Kullanamayanlara acıyorum. Ama bilgisiayarı yalnız yazı yazmak için
kullananları ayıplamıyorum.
Baki Karakol: Ben Barlas çelişkisi ile karşılaştım. Bazı
alışkanlıklarını bir türlü atamayan ancak siyasi çizgisi zaman
zaman değişen, sözleriyle çelişen bir Barlas görüyorum
açıklamalarınıza baktığımda. Bir de sizin pencerenizden
Türkiye’deki İnternet gazeteciliğine bir bakış
istiyorum?
Çelişki değil. Eğer bir olayı birden bire başka açıdan
yakalarsanız, ben internette yazı yazıyorum. 11.30’da olan bir
olayı 12’de yazdım. www.haberx.com
sitesine haber atıyorum. Ama sadece daktilo gibi kullananlara
da internet fukarası diye bakmıyorum. Mesela ben köşe yazımı hala
elle yazıyorum. Bu bir alışkanlık. İnternet gazeteciliği bana çok
ekonomik geliyor. Diğer gazeteler çağın şartlarında aşırı derecede
israf. Yani ağaç kesmekten başlıyor, boyaya matbaaya kadar
işliyorsunuz.. çok zor ve masraflı bir süreç.. Bu nedenle klasik
yazılı basının sonunun geleceğini düşünüyorum. Yakında plastik
sayfa icad edilir diye düşünüyorum. Yani elektronik plastik
sayfalar.. Bazı ülkelerde bu uygulanma başladı. Ben elle yazma
konusunda çok hızlıyım ve yazmayı seviyorum. Yazarken bambaşka bir
enerjiyle yazıyorum.
Fikri Akyüz: Sayın Barlas biliyorsunuz Sabah Gazetesinin
sahibi Turgay Ciner’in basın dışındaki iştigal ettiği sektörler
madencilik ve enerji; Sizin, çok “Enerjik” olmanızın ve bilgi
birikiminizin fazla olması nedeniyle siz de bir “Maden”
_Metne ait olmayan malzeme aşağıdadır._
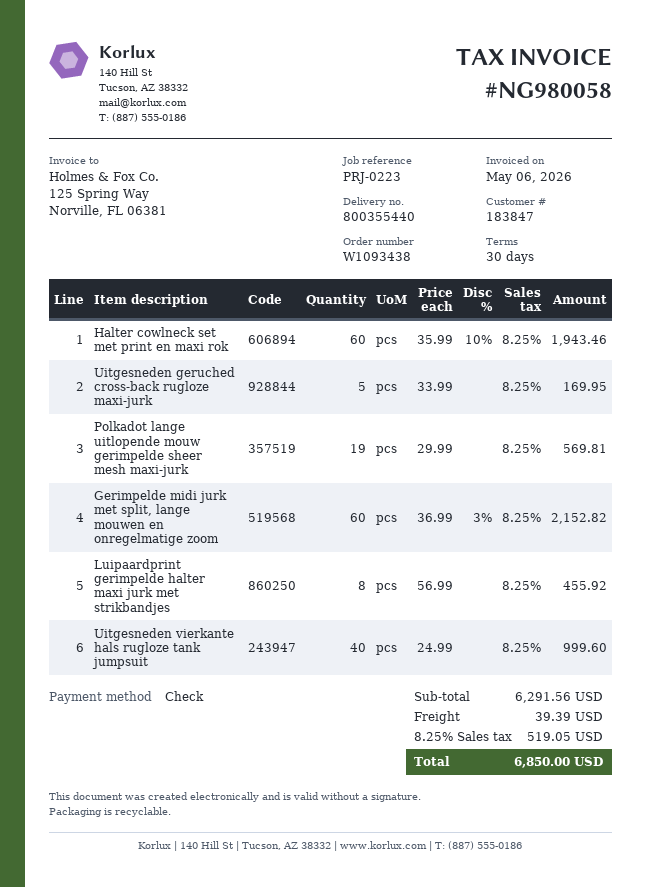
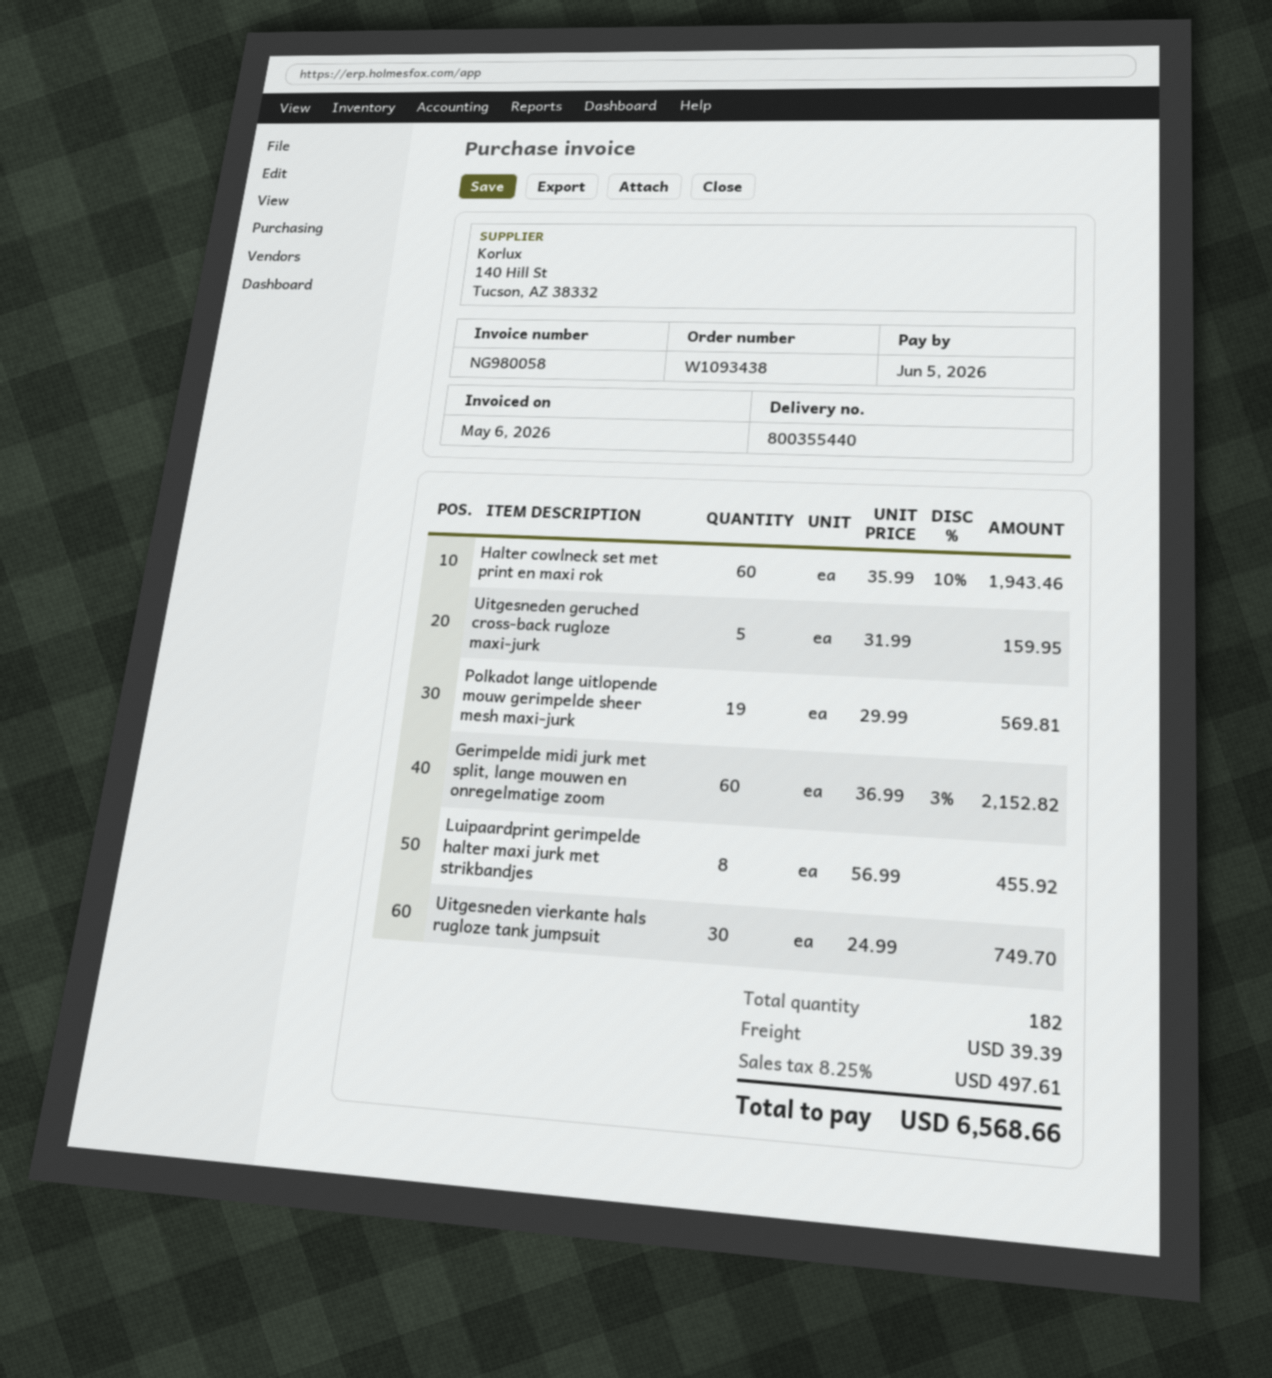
Uitgesneden geruched cross-back rugloze maxi-jurk: 5 x 33.99 = 169.95 -> 5 x 31.99 = 159.95
Uitgesneden vierkante hals rugloze tank jumpsuit: 40 x 24.99 = 999.60 -> 30 x 24.99 = 749.70
tax: 8.25% = 519.05 -> 8.25% = 497.61
total: 6850.00 -> 6568.66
bulunmasından dolayı mı Turgay Ciner Sabah’ta yazmanız için
teklifte bulundu?!!
Gülüşmeler...
Süleyman Özışık: Sayın Mehmet Barlas, Siz Türkiye’de
en çok okunan yazarlardan birisiniz. Peki Barlas en çok kimi okur
acaba?
Şimdi benim burada tek tek isim vermem doğru olmaz. Ancak yanımda
olduğu için söylemiyorum. Her sabah kalktığımda ilk okuduğum
kişilerden biri Fikri Akyüz’dür Çok çarpıcı ve güçlü bir kalemi
var. Fikri Bey’in geleceğini çok parlak görüyorum.